Professional Exemption
Applicable to employees who perform work requiring advanced knowledge and education, work in an artistic field which is original and creative, work as a teacher, or work as a computer system analyst, programmer, software engineer, or similarly skilled worker in the computer software field; who regularly exercise discretion and judgment; who perform work which is intellectual and varied in character, the accomplishment of which cannot be standardized as to time; who receive a salary which meets the requirements of the exemption (except doctors, lawyers, teachers and certain computer occupations); and who do not devote more than 20% of their time to work other than that described above.
Outside Sales Exemption
Applicable to employees who engage in making sales or obtaining orders away from their employer's place of business and who do not devote more than 20% of the hours worked by non-exempt employees of the employer to work other than the making of such sales.
Typical Problems
Some problems and misconceptions which are commonly found in the application of the Section 13(a)(1) exemptions are:
? Employers without a formal sick leave policy docking salaried, exempt employees for time missed from work because of sickness.

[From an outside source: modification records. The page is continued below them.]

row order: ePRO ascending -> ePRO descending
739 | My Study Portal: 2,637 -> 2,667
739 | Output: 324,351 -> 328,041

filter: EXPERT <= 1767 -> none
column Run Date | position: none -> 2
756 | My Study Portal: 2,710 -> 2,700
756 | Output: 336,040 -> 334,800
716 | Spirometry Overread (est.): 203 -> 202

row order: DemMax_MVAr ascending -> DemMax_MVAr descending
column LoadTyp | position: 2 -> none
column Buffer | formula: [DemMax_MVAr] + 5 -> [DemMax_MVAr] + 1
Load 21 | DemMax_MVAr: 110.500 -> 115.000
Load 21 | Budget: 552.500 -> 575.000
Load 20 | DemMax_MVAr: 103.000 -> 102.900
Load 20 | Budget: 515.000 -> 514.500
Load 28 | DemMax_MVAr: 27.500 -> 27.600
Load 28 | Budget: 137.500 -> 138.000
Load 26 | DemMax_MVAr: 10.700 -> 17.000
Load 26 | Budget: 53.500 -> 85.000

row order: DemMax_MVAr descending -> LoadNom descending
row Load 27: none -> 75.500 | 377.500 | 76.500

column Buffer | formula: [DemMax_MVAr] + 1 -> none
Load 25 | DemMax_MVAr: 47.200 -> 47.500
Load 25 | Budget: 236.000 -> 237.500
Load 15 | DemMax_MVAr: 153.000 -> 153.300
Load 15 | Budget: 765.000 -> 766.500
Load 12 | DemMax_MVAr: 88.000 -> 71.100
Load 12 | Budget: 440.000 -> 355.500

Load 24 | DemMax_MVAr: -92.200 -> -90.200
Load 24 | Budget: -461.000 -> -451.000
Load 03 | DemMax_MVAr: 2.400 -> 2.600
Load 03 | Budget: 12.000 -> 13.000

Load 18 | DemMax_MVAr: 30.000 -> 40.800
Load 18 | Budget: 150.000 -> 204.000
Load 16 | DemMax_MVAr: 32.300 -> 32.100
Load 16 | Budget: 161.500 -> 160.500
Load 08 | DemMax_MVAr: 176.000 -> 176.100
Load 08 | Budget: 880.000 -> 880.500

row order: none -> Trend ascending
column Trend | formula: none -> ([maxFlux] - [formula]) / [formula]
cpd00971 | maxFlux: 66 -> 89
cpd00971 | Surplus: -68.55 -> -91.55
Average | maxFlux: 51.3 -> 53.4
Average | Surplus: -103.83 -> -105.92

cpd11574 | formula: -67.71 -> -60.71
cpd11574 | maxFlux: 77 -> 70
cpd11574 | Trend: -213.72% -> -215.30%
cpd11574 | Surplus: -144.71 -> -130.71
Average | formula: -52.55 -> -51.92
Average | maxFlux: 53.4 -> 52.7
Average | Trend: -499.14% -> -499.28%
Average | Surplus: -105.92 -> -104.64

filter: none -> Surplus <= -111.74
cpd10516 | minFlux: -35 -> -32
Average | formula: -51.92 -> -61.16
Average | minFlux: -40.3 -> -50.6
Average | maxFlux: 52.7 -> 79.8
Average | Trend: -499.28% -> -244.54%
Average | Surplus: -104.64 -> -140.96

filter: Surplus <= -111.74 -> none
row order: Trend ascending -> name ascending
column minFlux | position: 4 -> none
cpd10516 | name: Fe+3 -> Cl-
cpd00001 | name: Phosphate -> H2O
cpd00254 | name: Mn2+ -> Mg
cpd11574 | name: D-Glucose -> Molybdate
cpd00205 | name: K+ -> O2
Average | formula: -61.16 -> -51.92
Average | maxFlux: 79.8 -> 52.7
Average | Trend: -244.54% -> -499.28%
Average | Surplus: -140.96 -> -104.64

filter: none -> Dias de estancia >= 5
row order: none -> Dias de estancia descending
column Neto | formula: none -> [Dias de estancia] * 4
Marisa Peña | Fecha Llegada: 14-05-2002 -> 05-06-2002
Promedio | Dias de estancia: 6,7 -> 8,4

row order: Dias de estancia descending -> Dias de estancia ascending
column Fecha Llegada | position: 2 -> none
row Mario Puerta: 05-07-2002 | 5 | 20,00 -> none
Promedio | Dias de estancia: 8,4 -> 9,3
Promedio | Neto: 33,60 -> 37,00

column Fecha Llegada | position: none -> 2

? Employees not receiving full salary payments each week.
? Employees performing routine production type duties that seem related to general business operations but which have no bearing on setting of management policies.
? Employees who hold degrees performing jobs which are not professional in nature or to which the degree they hold is not applicable.
? Employers confusing acquired job skills with the exercise of independent judgment and discretion.
? Employees placed on salary and classified as exempt without regard to duties or percentage of time spent in exempt duties.